#### [WHAT TO DO]
Repeat the data below in full. Pictures must not be part of the copy.

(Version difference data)
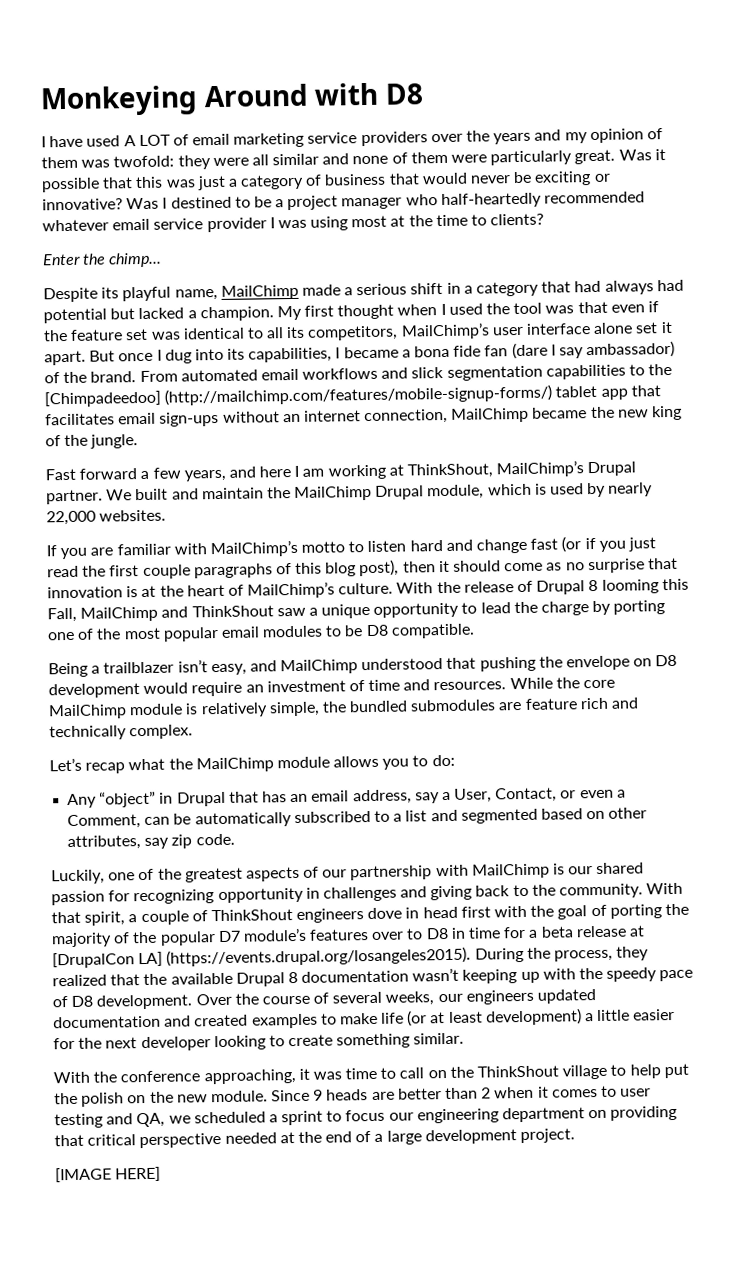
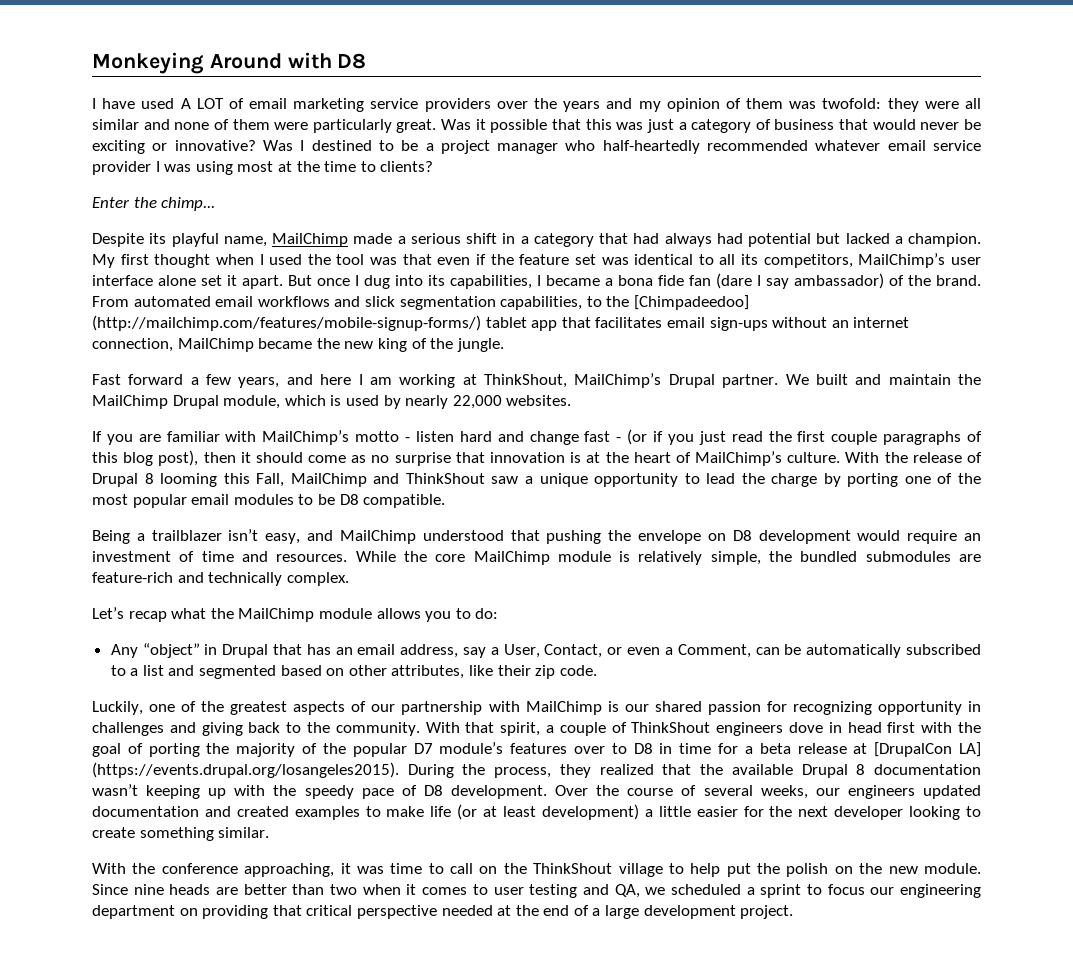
[545,364,626,380] capabilities -> [500,296,583,310] capabilities,
[348,541,365,553] to -> [405,437,411,442] -
(559, 544) none -> [616,437,622,442] -
[524,697,609,710] feature rich -> [92,572,173,583] feature-rich
[144,837,170,849] say -> [469,665,531,676] like their
[313,1089,324,1101] 9 -> [133,884,164,895] nine
[481,1087,492,1099] 2 -> [330,884,358,895] two
[55,1166,162,1183] // [IMAGE HERE] -> (794, 912) none

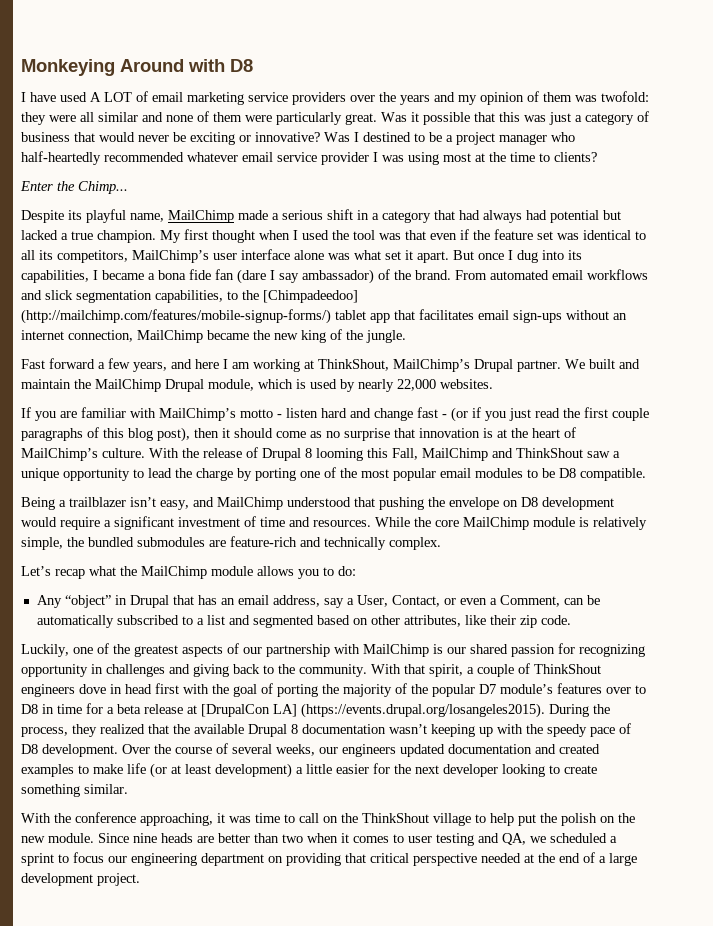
[161,197,216,211] chimp... -> [78,181,128,194] Chimp...
(903, 240) none -> [71,231,93,240] true
(196, 280) none -> [328,250,381,260] was what
[964,533,982,541] an -> [104,516,174,530] a significant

#### [EXPECTED ANSWER]
[545,364,626,380] capabilities -> [500,296,583,310] capabilities,
[348,541,365,553] to -> [405,437,411,442] -
(559, 544) none -> [616,437,622,442] -
[524,697,609,710] feature rich -> [92,572,173,583] feature-rich
[144,837,170,849] say -> [469,665,531,676] like their
[313,1089,324,1101] 9 -> [133,884,164,895] nine
[481,1087,492,1099] 2 -> [330,884,358,895] two
[55,1166,162,1183] // [IMAGE HERE] -> (794, 912) none

[161,197,216,211] chimp... -> [78,181,128,194] Chimp...
(903, 240) none -> [71,231,93,240] true
(196, 280) none -> [328,250,381,260] was what
[964,533,982,541] an -> [104,516,174,530] a significant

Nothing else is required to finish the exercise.